Philippe Torreton et Rachida Brakni dans une épopée sur la France des oubliés

Nouvelle création de la Comédie de Saint-Étienne, « J’ai pris mon père sur mes épaules » réunit Rachida Brakni et Philippe Torreton dans un road-movie épique donnant la parole aux oubliés: un mélodrame, jamais misérabiliste, qui résonne avec l’actualité.

C’est à partir de mardi à la Comédie, avant une tournée dans toute la France, que le public pourra applaudir cette pièce chorale librement adaptée de l’Enéide de Virgile et mise en scène par Arnaud Meunier qui l’avait commandée à son complice Fabrice Melquiot.

Dans cette épopée aux accents de western hollywoodien de près de trois heures, "on passe du rire aux larmes. Du pathétique au comique. Et la pièce fait particulièrement écho à l’actualité sociale des +gilets jaunes+. Même si elle a commencé à être écrite en 2016, après les attentats de Paris", explique à l’AFP Arnaud Meunier.

Les personnages, "des +gens de peu+, qui vivent dans une cité, sont de beaux perdants, de beaux vaincus. Il y a chez eux une vitalité désespérée", dit-il. L’un d’eux constate cependant: "On est des confettis, des confettis dans la main d’un géant qui n’en a rien à foutre".

Sur le grand plateau, un décor d’immeuble, lui-même un personnage, et huit comédiens. Une distribution brillante au service d’un texte inspiré qui mêle lyrisme et langue de la rue. "J’te kiffe, dans certaines circonstances, ça veut dire je t’aime", murmure un personnage.

Il y a le père, Roch, superbement interprété par Philippe Torreton; son fils Enée, joué par le talentueux Maurin Ollès, sorti voici trois ans de l’École de la Comédie de Saint-Étienne; Anissa, incarnée par la vibrante Rachida Brakni, héroïque interprète des trois voix de "Je crois en un seul dieu" de Stefano Massini, déjà mis en scène par Arnaud Meunier. Dans "J’ai pris mon père sur mes épaules", Anissa/Rachida Brakni lance aussi "Je suis toutes les femmes…".

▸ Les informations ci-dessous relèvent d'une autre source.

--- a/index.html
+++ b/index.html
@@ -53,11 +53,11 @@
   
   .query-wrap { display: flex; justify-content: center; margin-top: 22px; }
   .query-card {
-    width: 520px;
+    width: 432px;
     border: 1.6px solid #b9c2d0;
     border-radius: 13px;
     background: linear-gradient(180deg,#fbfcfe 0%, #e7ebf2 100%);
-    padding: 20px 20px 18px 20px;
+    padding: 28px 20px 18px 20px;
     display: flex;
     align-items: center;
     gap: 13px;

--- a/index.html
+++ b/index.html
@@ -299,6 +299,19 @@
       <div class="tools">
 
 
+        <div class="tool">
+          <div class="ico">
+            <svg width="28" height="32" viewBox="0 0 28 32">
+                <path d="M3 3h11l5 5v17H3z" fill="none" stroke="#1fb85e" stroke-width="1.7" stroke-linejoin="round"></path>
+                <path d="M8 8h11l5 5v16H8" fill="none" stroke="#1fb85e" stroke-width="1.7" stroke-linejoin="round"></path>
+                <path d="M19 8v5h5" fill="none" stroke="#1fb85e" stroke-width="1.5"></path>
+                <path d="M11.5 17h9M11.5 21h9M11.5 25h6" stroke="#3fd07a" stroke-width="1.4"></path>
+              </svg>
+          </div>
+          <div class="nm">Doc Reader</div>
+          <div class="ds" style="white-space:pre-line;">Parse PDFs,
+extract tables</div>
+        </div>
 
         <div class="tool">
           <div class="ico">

Et puis d’autres comédiens, tous très justes, comme Vincent Garanger, qui est Grinch, le seul ami de Roch.

La légende dit qu’Énée a fui la cité de Troie dévastée en portant son père, aveugle et paralysé, sur son dos. Dans la pièce de Fabrice Melquiot, Énée n’a rien d’un héros mythologique. C’est un jeune d’aujourd’hui, un coeur simple, qui a décidé d’emmener son père malade mourir au Portugal. "De lui offrir une belle mort, romantique" après que Roch lui a annoncé avoir un cancer, raconte à l’AFP Philippe Torreton. "Un cancer du genou, ça fait pas très sérieux, ça fait maladie comique", sourit-il.

Pourquoi le Portugal ? Aucun n’est portugais. Mais, pour Enée, c’est "un pays de poètes et de navigateurs. Et moi, j’aurais bien aimé être poète et navigateur", avoue le fils. C’est aussi "le far-west de l’Europe". Et son père, croit-il, aime les westerns.

"Pas si far que ça", remarque Anissa, qui ajoutera plus tard, quand père et fils auront perdu leurs économies et feront le voyage à pied: "la perte était devenue leur véhicule".

"Mon personnage accepte son destin. L’important, c’est d’être bien ensemble", relève Philippe Torreton. Et "au coeur même de la tragédie, les personnages se moquent d’eux-mêmes. Ou d’autres s’en chargent. Ce qui lie cet aréopage de démunis, c’est l’amitié. Presque uniquement l’amitié", ajoute l’ex-sociétaire de la Comédie française de 53 ans, qui avait "très envie de travailler avec Arnaud. Rachida m’avait beaucoup parlé de lui".

Si on voulait "+pitcher+ la pièce d’une seule phrase, ce serait: +Comment l’amour et l’amitié permettent de survivre quand tout s’écroule autour de nous+", renchérit le metteur en scène.

"J’ai pris mon père sur mes épaules" reviendra à la Comédie de Saint-Étienne du 9 au 11 avril et se jouera dans une dizaine de villes, notamment au théâtre du Rond-Point, à Paris, du 13 février au 10 mars, au théâtre des Célestins, à Lyon, du 13 au 23 mars ou encore au théâtre du Gymnase, à Marseille, du 16 au 18 mai.